### Requirement
Look in the data below for the line that has "to: -> [97,1101,196,1114]", then print exactly every line from there through the line that has "[97,620,189,633] [83,638,231,651] [83,656,224,669]", leaving pictures out.

Segment Start: Records provided

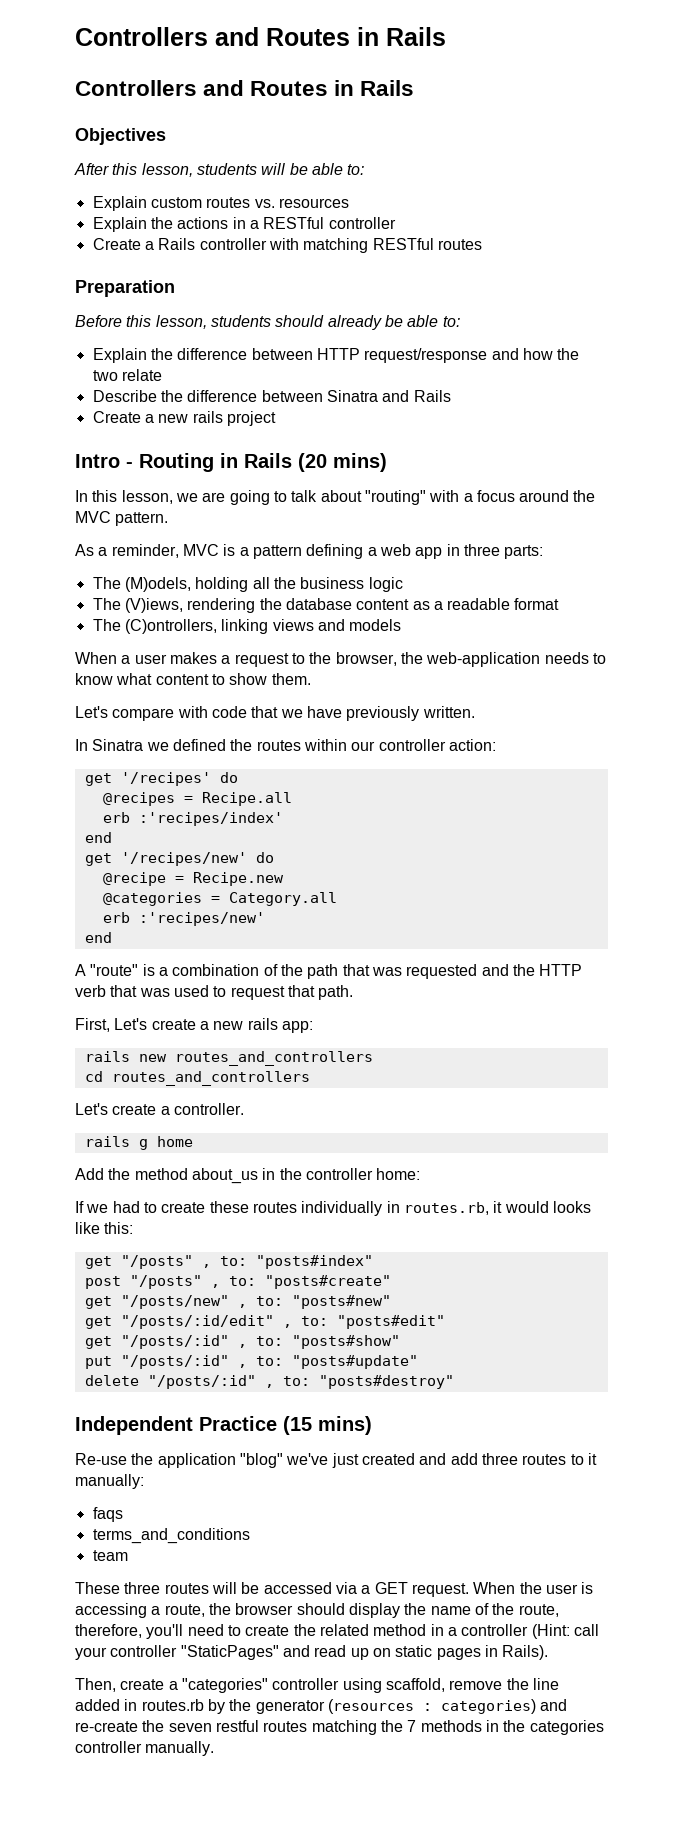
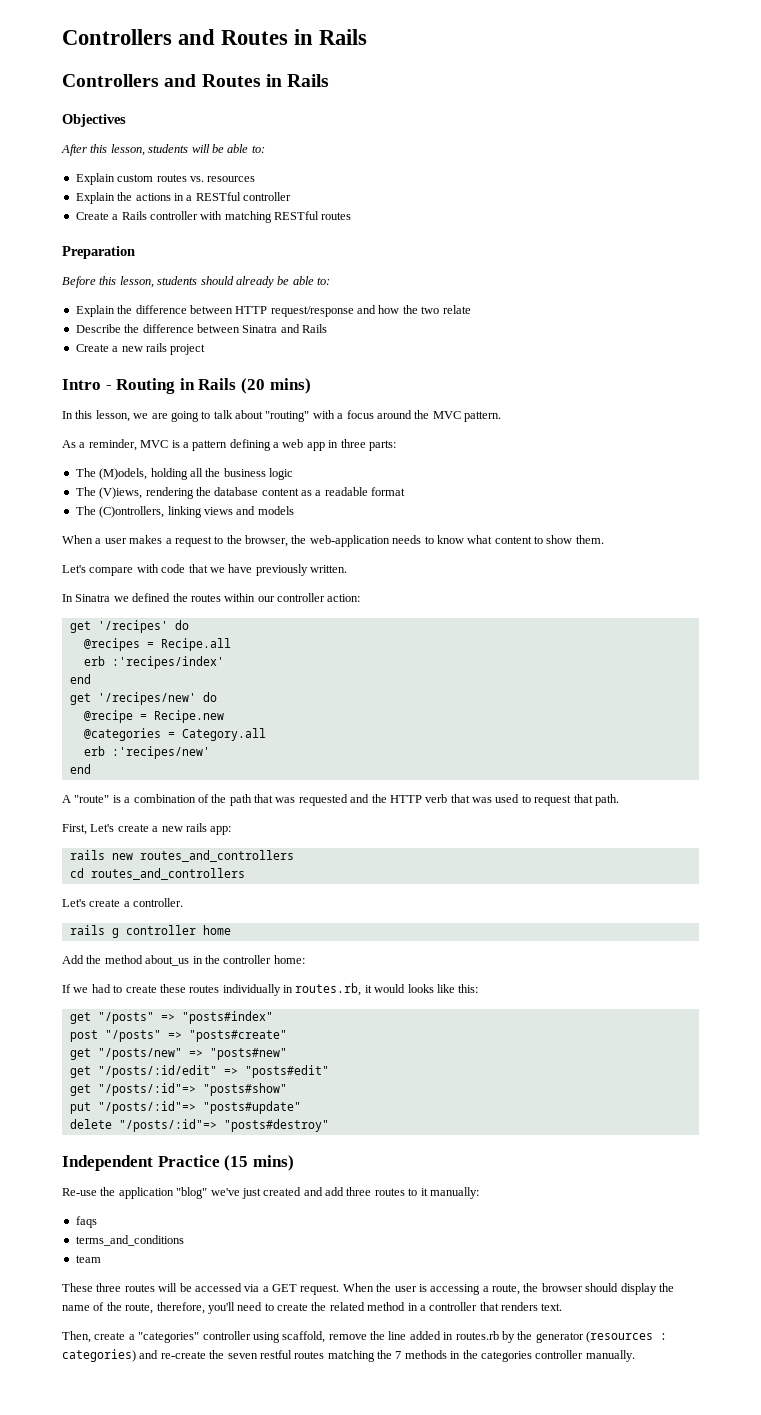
(148, 1144) none -> [125,925,196,935] controller
[201,1256,247,1268] , to: -> [160,1014,175,1021] =>
[210,1276,256,1288] , to: -> [167,1032,182,1039] =>
[237,1296,283,1308] , to: -> [188,1050,203,1057] =>
[282,1316,328,1328] , to: -> [223,1068,238,1075] =>
[120,1335,283,1349] "/posts/:id" , to: -> [97,1083,196,1096] "/posts/:id"=>
[120,1355,283,1369] "/posts/:id" , to: -> [97,1101,196,1114] "/posts/:id"=>
[147,1375,310,1389] "/posts/:id" , to: -> [118,1119,217,1132] "/posts/:id"=>
[531,1624,599,1639] [75,1645,549,1660] (Hint: call your controller "StaticPages" and read up on static pages in Rails). -> [479,1302,563,1311] that renders text.

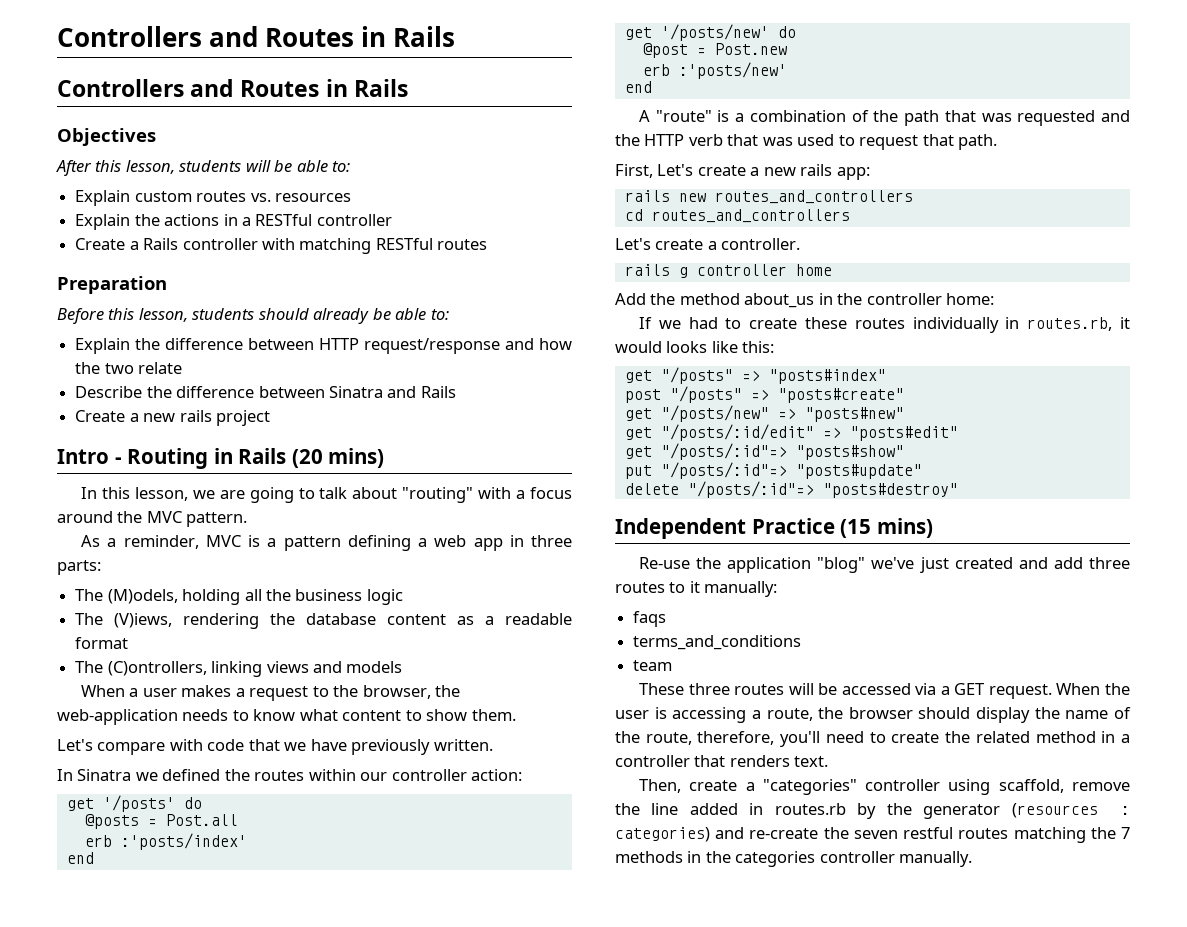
[97,620,189,633] [83,638,231,651] [83,656,224,669] '/recipes' do // @recipes = Recipe.all // erb :'recipes/index' -> [102,795,202,812] [84,814,238,829] [84,833,247,850] '/posts' do // @posts = Post.all // erb :'posts/index'
[97,692,217,705] [83,710,224,723] [83,728,266,741] [83,746,210,759] '/recipes/new' do // @recipe = Recipe.new // @categories = Category.all // erb :'recipes/new' -> [660,24,796,41] [642,43,787,58] [642,62,787,79] '/posts/new' do // @post = Post.new // erb :'posts/new'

Segment End: Records provided

### Task result
[120,1355,283,1369] "/posts/:id" , to: -> [97,1101,196,1114] "/posts/:id"=>
[147,1375,310,1389] "/posts/:id" , to: -> [118,1119,217,1132] "/posts/:id"=>
[531,1624,599,1639] [75,1645,549,1660] (Hint: call your controller "StaticPages" and read up on static pages in Rails). -> [479,1302,563,1311] that renders text.

[97,620,189,633] [83,638,231,651] [83,656,224,669] '/recipes' do // @recipes = Recipe.all // erb :'recipes/index' -> [102,795,202,812] [84,814,238,829] [84,833,247,850] '/posts' do // @posts = Post.all // erb :'posts/index'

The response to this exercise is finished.